Goal
I have at least initial support for chunk encryption working. It is very rudimentary, and there is no management of keys. My plan is to have a special per-client chunk where chunk encryption keys are stored. Before I start work on that I will want to have a convenient place to store chunks.
Basically, I want to be able to say "decrypt the chunk with this ID using the key stored in the client chunk for such and such client". I don't want to have to specify the filename for the chunk I want to decrypt, or the client chunk.
I will want to be able to do that, but by default, I want to use chunk IDs.
If this software will ever become a usable backup application, I will also want to support different locations for storing chunks. For example, the local file system, a remote S3 server, an SFTP server, and maybe others.
The goal for today is to implement the first iteration of an interface for chunk storage. I will implement it only for the local file system. Remote chunk storage will bring in requirements and constraints that I can't foresee, so I'm sure the interface will change. For example, some sort of async behavior ("start uploading chunk, but don't wait until that is done") is likely to be desirable. But it's too early to go deep on that.

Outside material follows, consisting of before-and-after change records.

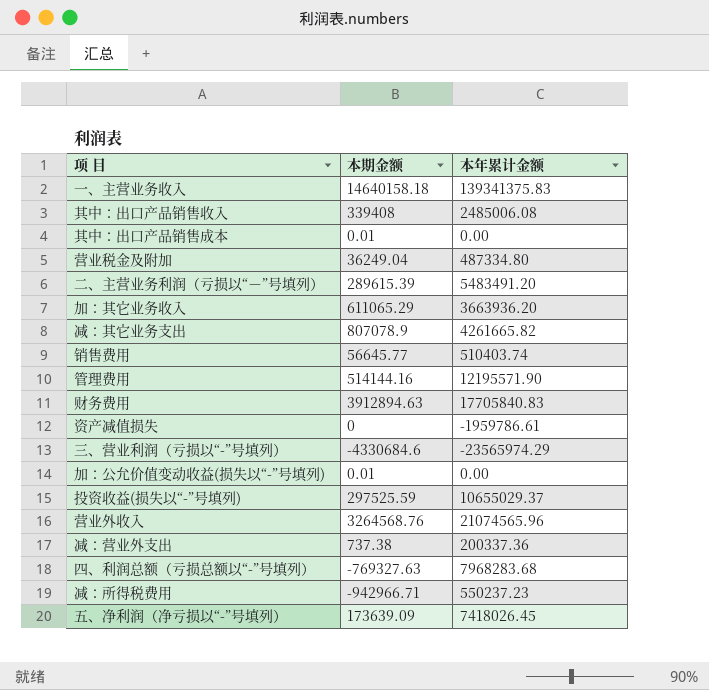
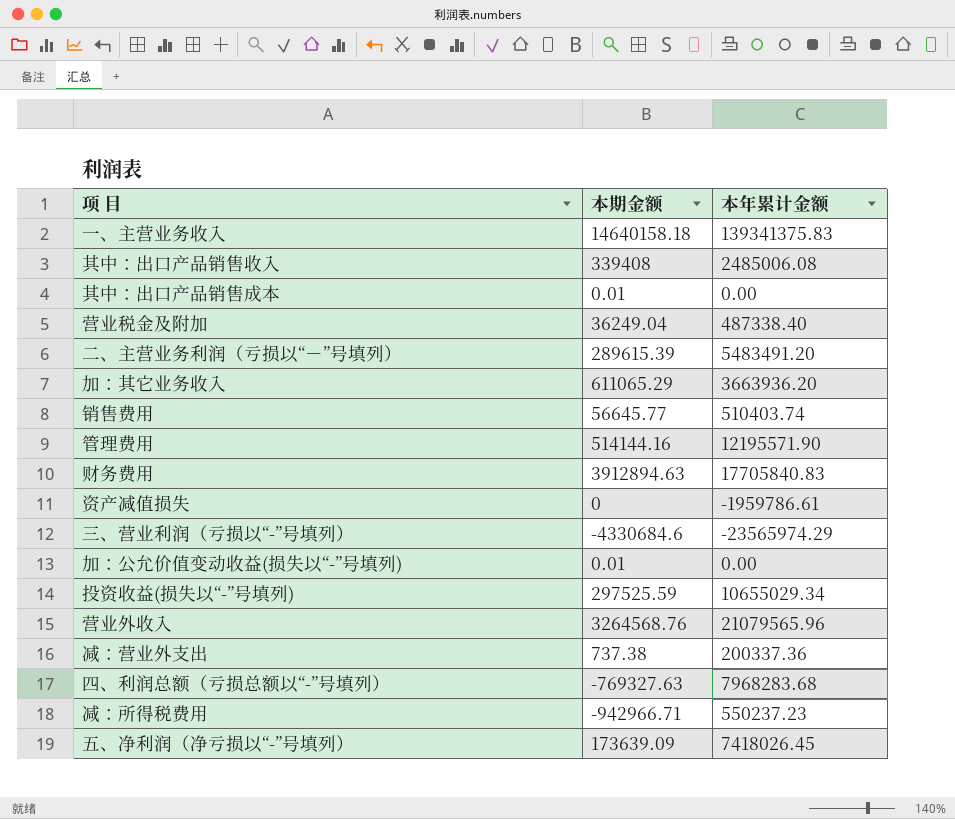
row 减：其它业务支出: 807078.9 | 4261665.82 -> none
营业税金及附加 | 本年累计金额: 487334.80 -> 487338.40
投资收益(损失以“-”号填列) | 本年累计金额: 10655029.37 -> 10655029.34
营业外收入 | 本年累计金额: 21074565.96 -> 21079565.96

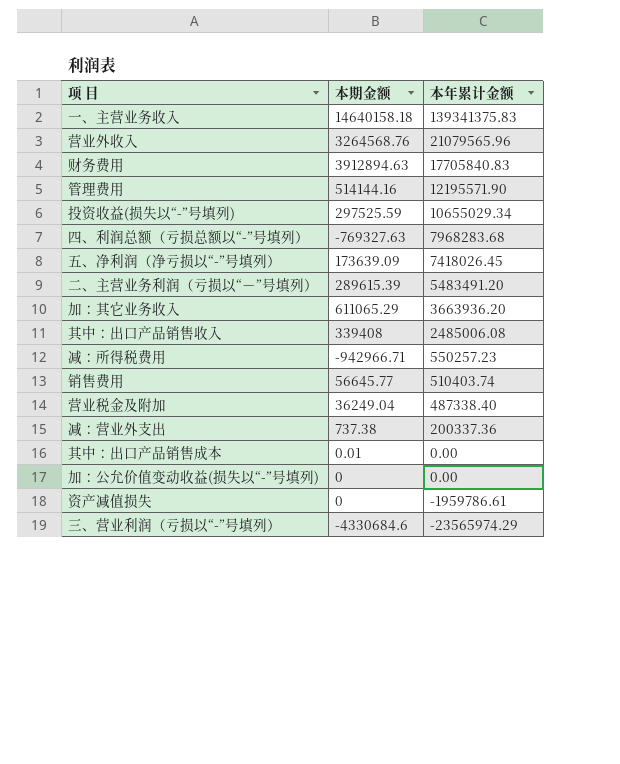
row order: none -> 本年累计金额 descending
减：所得税费用 | 本年累计金额: 550237.23 -> 550257.23
加：公允价值变动收益(损失以“-”号填列) | 本期金额: 0.01 -> 0

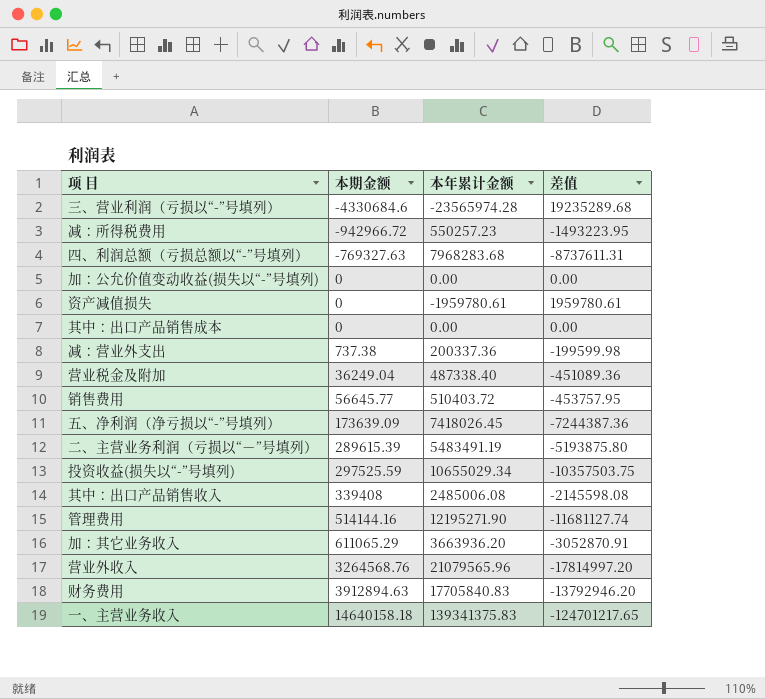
row order: 本年累计金额 descending -> 本期金额 ascending
column 差值 | formula: none -> [本期金额] - [本年累计金额]
三、营业利润（亏损以“-”号填列） | 本年累计金额: -23565974.29 -> -23565974.28
减：所得税费用 | 本期金额: -942966.71 -> -942966.72
资产减值损失 | 本年累计金额: -1959786.61 -> -1959780.61
其中：出口产品销售成本 | 本期金额: 0.01 -> 0
销售费用 | 本年累计金额: 510403.74 -> 510403.72
二、主营业务利润（亏损以“－”号填列） | 本年累计金额: 5483491.20 -> 5483491.19
管理费用 | 本年累计金额: 12195571.90 -> 12195271.90

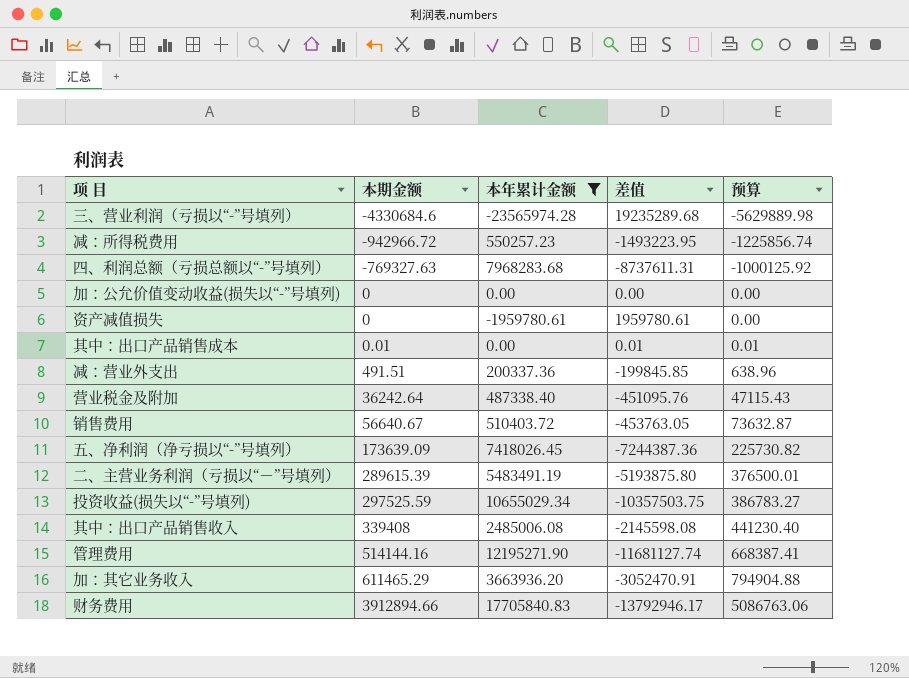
filter: none -> 本年累计金额 <= 17705840.83
column 预算 | formula: none -> [本期金额] * 1.3
其中：出口产品销售成本 | 本期金额: 0 -> 0.01
其中：出口产品销售成本 | 差值: 0.00 -> 0.01
减：营业外支出 | 本期金额: 737.38 -> 491.51
减：营业外支出 | 差值: -199599.98 -> -199845.85
营业税金及附加 | 本期金额: 36249.04 -> 36242.64
营业税金及附加 | 差值: -451089.36 -> -451095.76
销售费用 | 本期金额: 56645.77 -> 56640.67
销售费用 | 差值: -453757.95 -> -453763.05
加：其它业务收入 | 本期金额: 611065.29 -> 611465.29
加：其它业务收入 | 差值: -3052870.91 -> -3052470.91
财务费用 | 本期金额: 3912894.63 -> 3912894.66
财务费用 | 差值: -13792946.20 -> -13792946.17

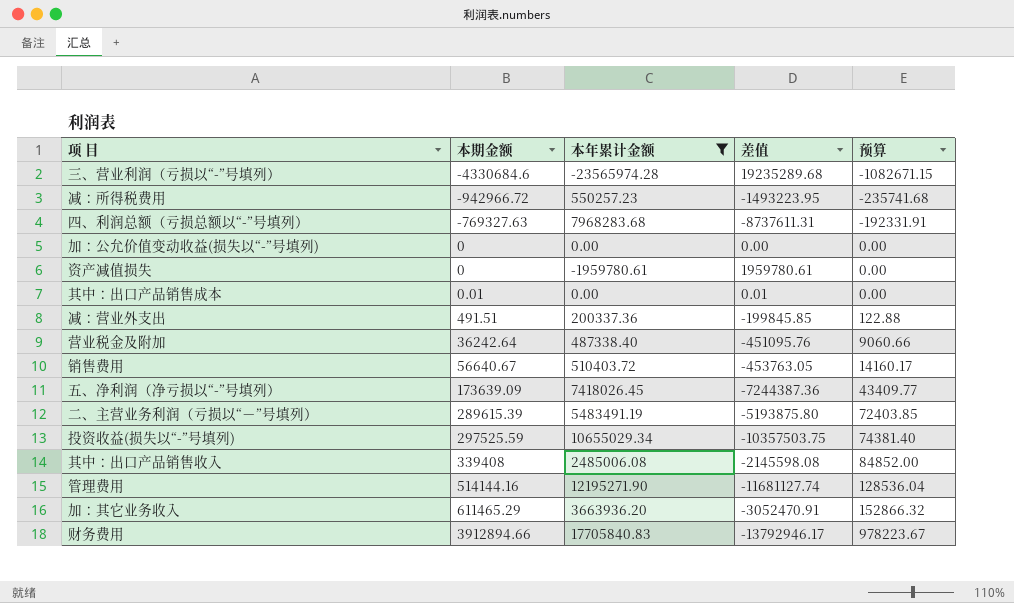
column 预算 | formula: [本期金额] * 1.3 -> [本期金额] * 0.25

However, as it's only an internal interface, changing is easy. The way the storage is laid out will need some thinking, though, as that will need to be used by a variety of versions of the software.
Plan
- Sketch a list of anticipated needs and wants for how storage is laid out in local files.

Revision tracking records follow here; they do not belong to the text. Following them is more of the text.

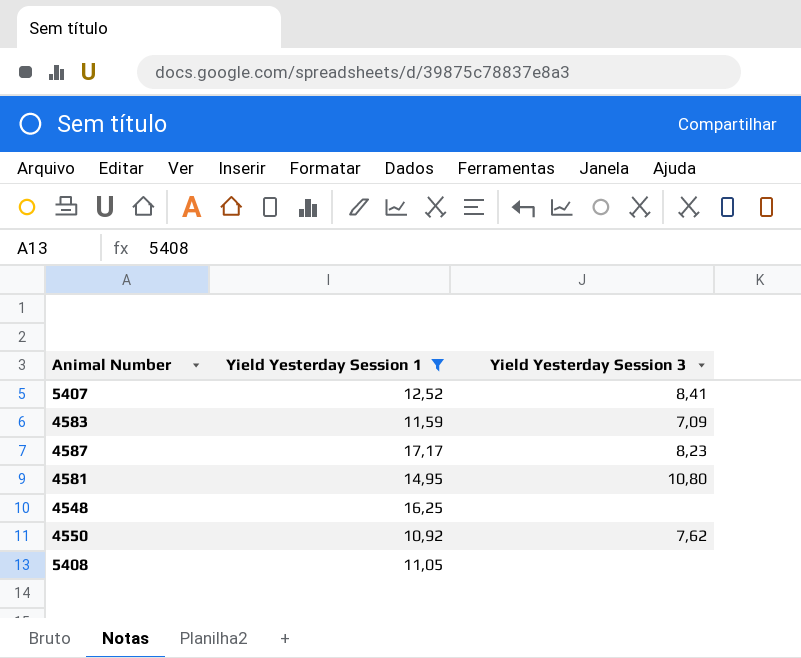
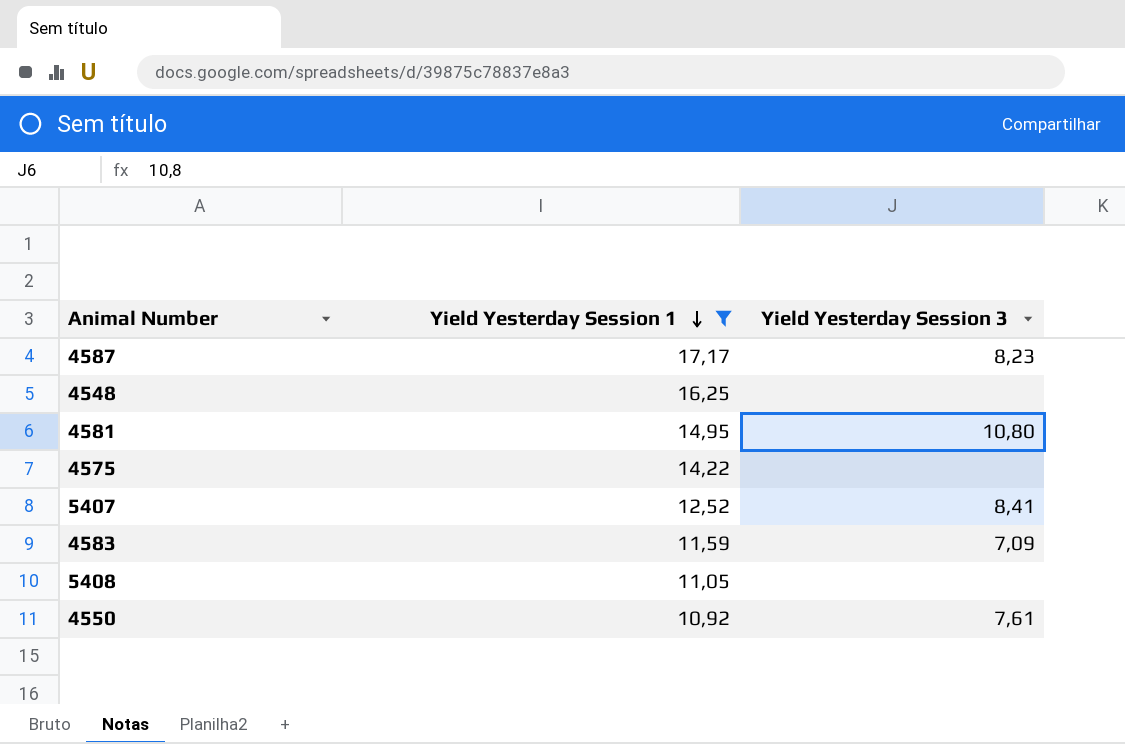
row order: none -> Yield Yesterday Session 1 descending
row 4575: none -> 14,22 | none
4550 | Yield Yesterday Session 3: 7,62 -> 7,61

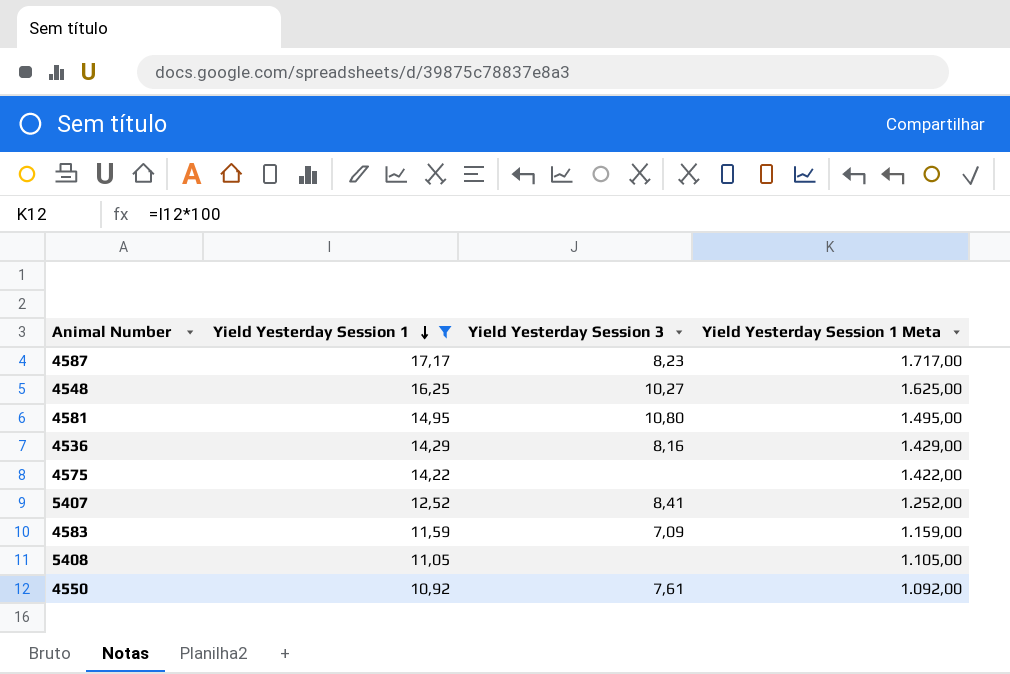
column Yield Yesterday Session 1 Meta | formula: none -> [Yield Yesterday Session 1] * 100
4548 | Yield Yesterday Session 3: none -> 10,27
row 4536: none -> 14,29 | 8,16 | 1.429,00

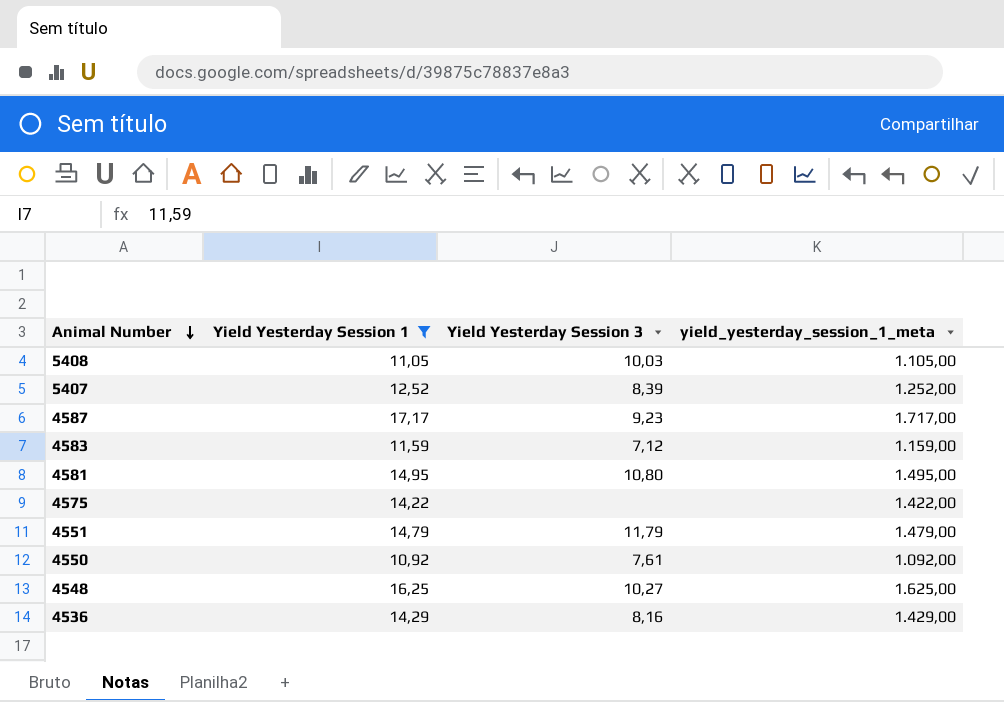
row order: Yield Yesterday Session 1 descending -> Animal Number descending
column name: Yield Yesterday Session 1 Meta -> yield_yesterday_session_1_meta
5408 | Yield Yesterday Session 3: none -> 10,03
5407 | Yield Yesterday Session 3: 8,41 -> 8,39
4587 | Yield Yesterday Session 3: 8,23 -> 9,23
4583 | Yield Yesterday Session 3: 7,09 -> 7,12
row 4551: none -> 14,79 | 11,79 | 1.479,00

- Sketch a list initial needs and wants for the storage interface.
- Sketch an implementation of a type for local file system storage.
- Implement a command
obnam repo init DIR
to initialize a directory as chunk storage. - Implement a command
obnam repo is DIR
to check if a directory is initialized as chunk storage. - Implement a command
obnam repo list DIR
to list IDs of all chunks in chunk storage. - Implement a command
obnam repo add DIR ID LABEL
to add a chunk to storage. - Implement a command
obnam repo find DIR LABEL
to find IDs of chunks with a specific label. - Implement a command
obnam repo path DIR ID
to show the fully qualified path name of a chunk given its ID. - Implement a command
obnam repo remove DIR ID
to remove a chunk.
That's a lot of things to do, but I'll try to keep things simple.
Notes
Storage layout
I will first only consider local file system storage. Basically, a directory inside which all chunks are stored.
A crucial need is for the backup program to know if a directory is used for chunk storage. So there needs to be some way to recognize that, by looking only at the directory. I don't want to keep a central registry of chunk store directories as that would easily get out of sync.
Each chunk will be in its own file named after the ID and with a
.chunk
suffix. The directory structure will be flat. This doesn't
scale up very far, but it will do for this iteration, while I have
other things to worry about.
For each chunk I need to store the label as well. I need to find chunks using the label. This requires some sort of index, and I'll use SQLite, for convenience.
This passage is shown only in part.